Paper long abstract:
The paper presents a cognitive viewpoint to the concept of ritual space. What happens in the mind and cognition when people perform a ritual? Why do people experience a space of ritual as sacred even if the ritual is not performed in materially limited spaces of rituals and religions? This paper takes the viewpoint of competence theory of rituals (Lawson & McCauley 1990) while considering what happens in a human mind in a ritualistic event or situation. The theory presents ritual actions the way the human cognition discriminates them from other behavior, such as routines.
As an ethnographic example I use premodern Finnish healing practices for skin burns.
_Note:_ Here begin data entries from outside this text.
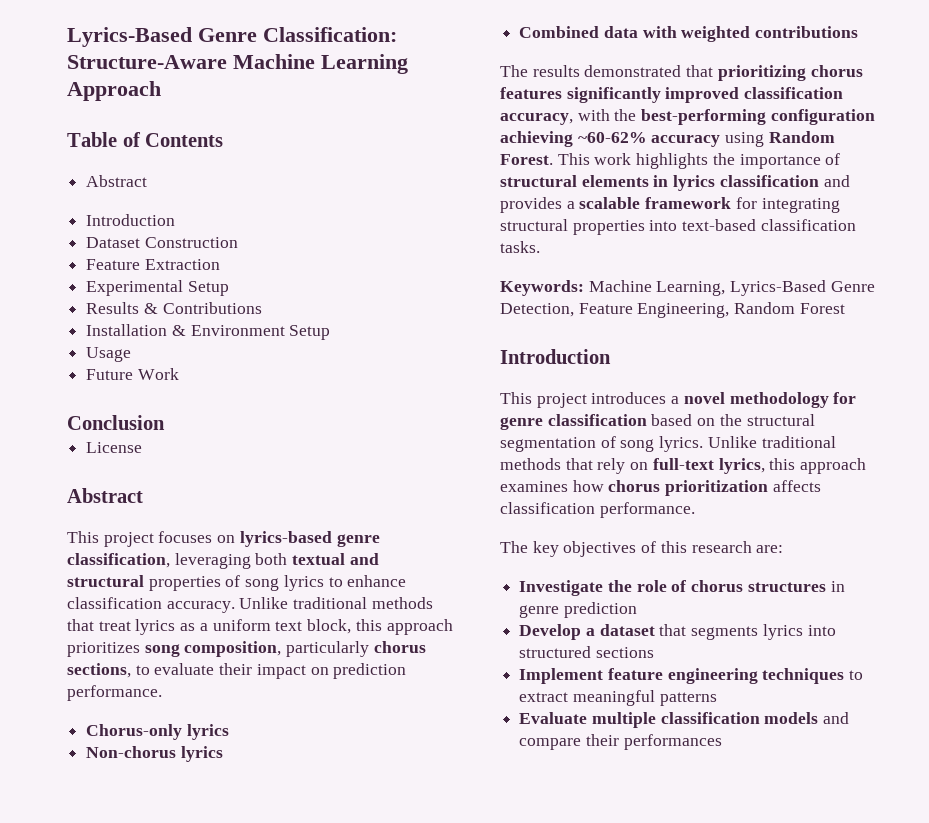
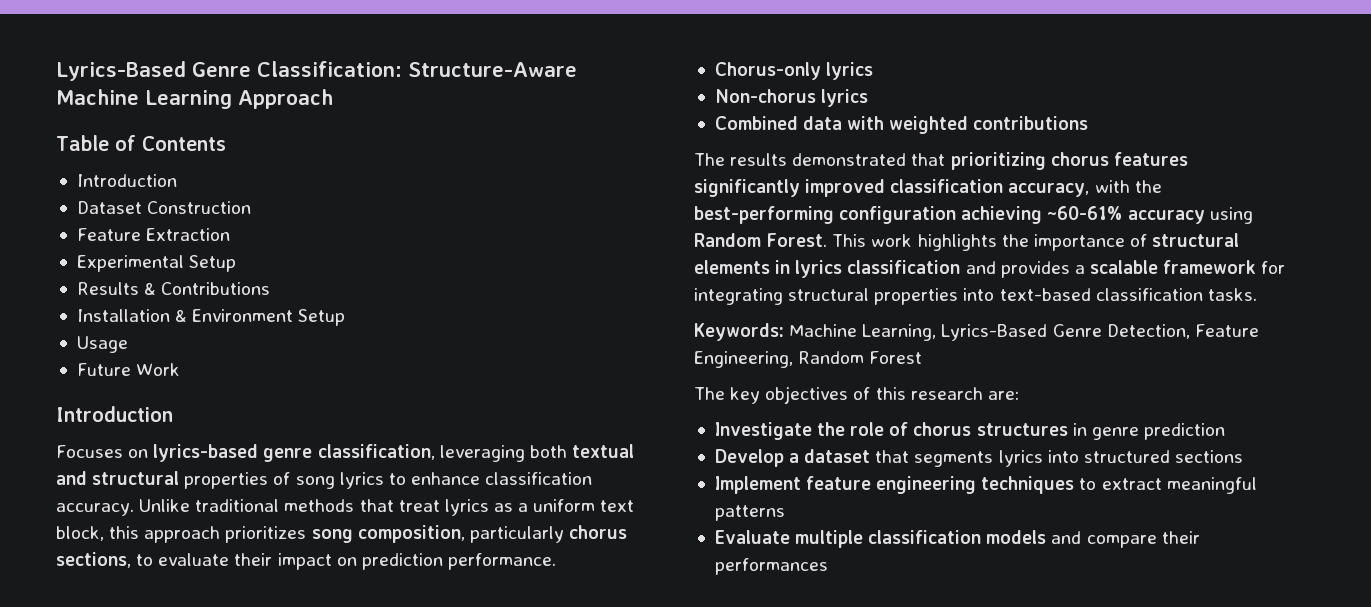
  Table of Contents
- Abstract
  Future Work
- Conclusion
- License
- Abstract
- This project focuses on lyrics-based genre classification, leveraging both textual and structural properties of song lyrics to enhance classification accuracy.
+ Introduction
+ Focuses on lyrics-based genre classification, leveraging both textual and structural properties of song lyrics to enhance classification accuracy.
- The results demonstrated that prioritizing chorus features significantly improved classification accuracy, with the best-performing configuration achieving ~60-62% accuracy using Random Forest.
+ The results demonstrated that prioritizing chorus features significantly improved classification accuracy, with the best-performing configuration achieving ~60-61% accuracy using Random Forest.
  Keywords: Machine Learning, Lyrics-Based Genre Detection, Feature Engineering, Random Forest
- Introduction
- This project introduces a novel methodology for genre classification based on the structural segmentation of song lyrics. Unlike traditional methods that rely on full-text lyrics, this approach examines how chorus prioritization affects classification performance.

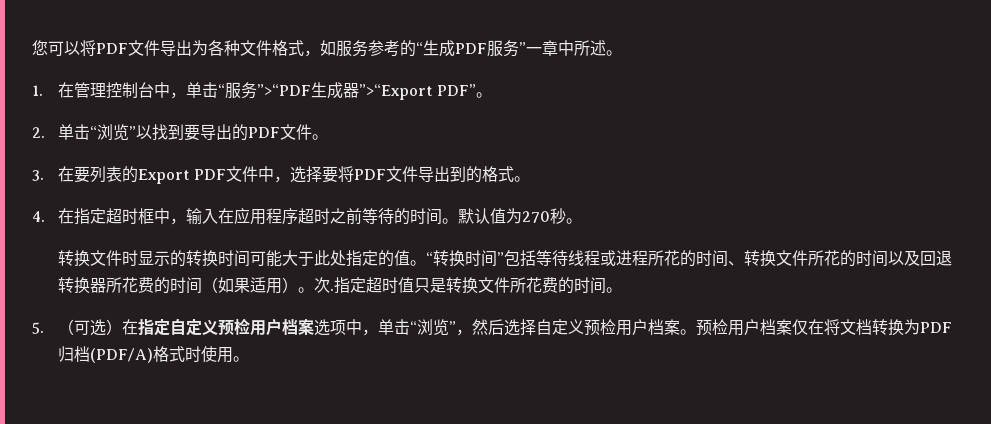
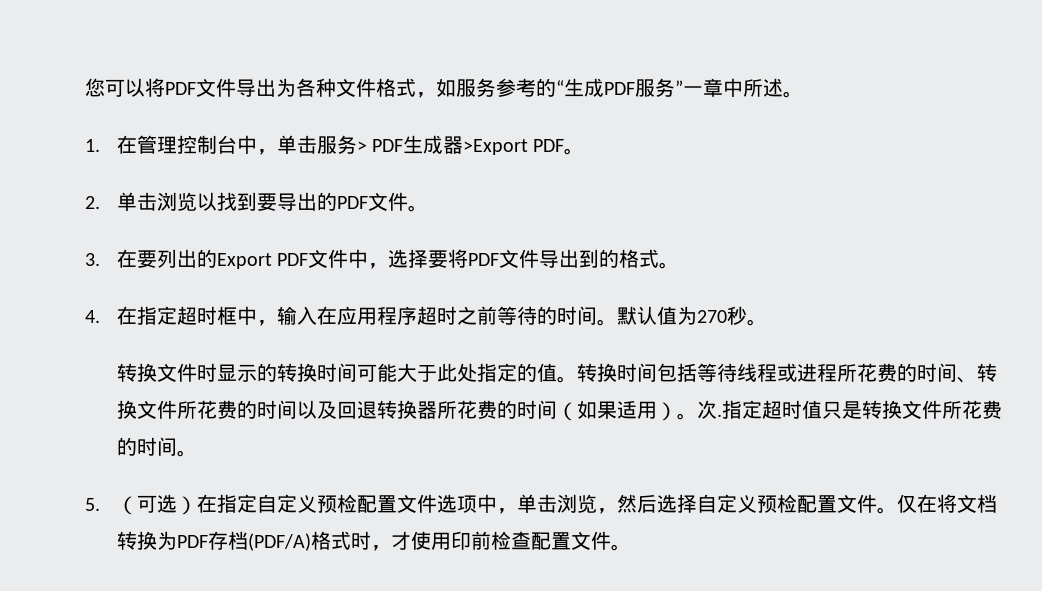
- 1.在管理控制台中，单击“服务”>“PDF生成器”>“Export PDF”。
+ 1.在管理控制台中，单击服务> PDF生成器>Export PDF。
- 2.单击“浏览”以找到要导出的PDF文件。
+ 2.单击浏览以找到要导出的PDF文件。
- 3.在要列表的Export PDF文件中，选择要将PDF文件导出到的格式。
+ 3.在要列出的Export PDF文件中，选择要将PDF文件导出到的格式。
- “转换时间”包括等待线程或进程所花的时间、转换文件所花的时间以及回退转换器所花费的时间（如果适用）。
+ 转换时间包括等待线程或进程所花费的时间、转换文件所花费的时间以及回退转换器所花费的时间（如果适用）。
- 5.（可选）在指定自定义预检用户档案选项中，单击“浏览”，然后选择自定义预检用户档案。预检用户档案仅在将文档转换为PDF归档(PDF/A)格式时使用。
+ 5.（可选）在指定自定义预检配置文件选项中，单击浏览，然后选择自定义预检配置文件。仅在将文档转换为PDF存档(PDF/A)格式时，才使用印前检查配置文件。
In premodern time the vernacular view for the causes of wounds and burns were often seen as something that the origin has transmitted from itself to a human. This something could be conceptualized as an anomalous state, a disease, and it was called 'vihat' ('anger' in plural). The healing practice often headed to erase 'vihat' from the patient. The concept of wounding and healing was tightly linked to the spiritualistic world and worldview, for example by concluding different kinds of interactions (e.g. incantations) between the origin of the wound, the patient, and the healer.
The ethnographic example of this paper stands for healing rituals that are presented in everyday life and outside of material sacred places. Therefore the example is very suitable for presenting, how the ritual space is experienced in mind and which cognitive factors affect to that experience.